Italian admiral (1886–1970)

Bruno Brivonesi (16 July 1886 – 1970) was an Italian admiral during World War II. His brother, Bruto, was also an admiral.

==Early life and career==

Brivonesi was born in Ancona in 1886, and he entered the Italian Naval Academy after high school, in 1906. After graduating as an ensign, he joined the crew of the battleship Regina Margherita. In 1908, he participated in the rescue efforts after the 1908 Messina earthquake, following which he received a Bronze Civil Medal.

When the Royal Italian Navy decided to use airships for its Air Service, Brivonesi attended the first pilot training programme, which took place in 1910 in Rome and nearby Vigna de Valle in Bracciano. During breaks Brivonesi, along with the other cadets (eight from the Army and four from the Navy), designed and built a glider, which he later flew. After obtaining a dirigible pilot licence, he joined the crew of the airship P 2, which was in the final stages of construction. At the end of 1910, P 2 was stationed in Campalto, Venice; Brivonesi took part in flights over Northeastern Italy and later moved to Milan and took part in military exercises near Casale Monferrato (in this instance, Victor Emanuel III and Paolo Thaon di Revel were passengers on his airship).

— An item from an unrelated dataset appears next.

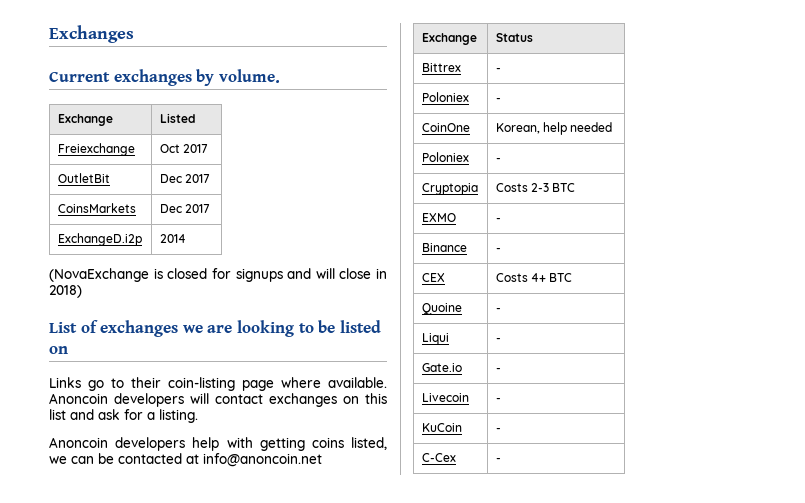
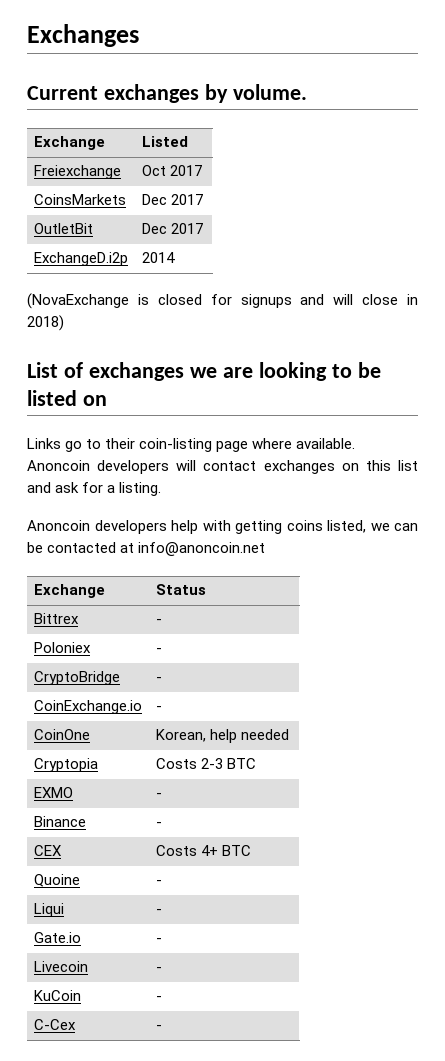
[57,173,110,183] [159,174,211,183] [57,203,136,213] OutletBit | Dec 2017 // CoinsMarkets -> [33,194,126,205] [141,194,203,205] [33,223,93,234] CoinsMarkets | Dec 2017 // OutletBit
(501, 100) none -> [33,671,120,685] [155,677,162,682] [33,700,142,714] [155,706,162,711] // CryptoBridge | - // CoinExchange.io | -
[421,152,469,162] [495,158,501,162] // Poloniex | - -> (289, 734) none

In 1911, following the outbreak of the Italo-Turkish War, the Italian Navy sent P 2 and another airship, P 3, to Libya. On board P 2, Brivonesi participated in some of the first aerial warfare operations in history; his first action was a reconnaissance mission over the Zanzur area on 5 March 1912, after which he took part in several reconnaissance and bombing missions, which earned him a Silver Medal of Military Valor and appointment to executive officer of the airship.

Brivonesi went back to Italy at the beginning of 1913; as the Italian Navy was planning to equip its capital ships with floatplanes, he attended a course in Venice and obtained a floatplane pilot licence. He was then assigned to the battleship Dante Alighieri, with a Curtiss floatplane; during the test flight, however, his airplane crashed into the sea, but he was uninjured. The plane was repaired and Dante Alighieri started a trip with stops in several Italian ports; at each stop, Brivonesi performed test flights with his floatplane, and during one of these flights he reached a height of about 1,000 meters, a world record (for floatplanes) at that time. After the trip was over, Brivonesi went back to Venice and started flying with a newly acquired Breguet floatplane.

== World War I ==

At the beginning of World War I, the Italian Navy preferred airships over floatplanes, which were still considered to be unreliable, and Brivonesi was appointed executive officer of the airship Città di Jesi. On 23 May 1915, right before Italy's declaration of war on Austria-Hungary, Città di Jesi took off from Ferrara to carry out a bombing of the Pola naval arsenal, but the mission had to be aborted because of bad weather and engine problems. A month later, Brivonesi (with the rank of lieutenant) was given command both of Città di Jesi and of the Ferrara air base.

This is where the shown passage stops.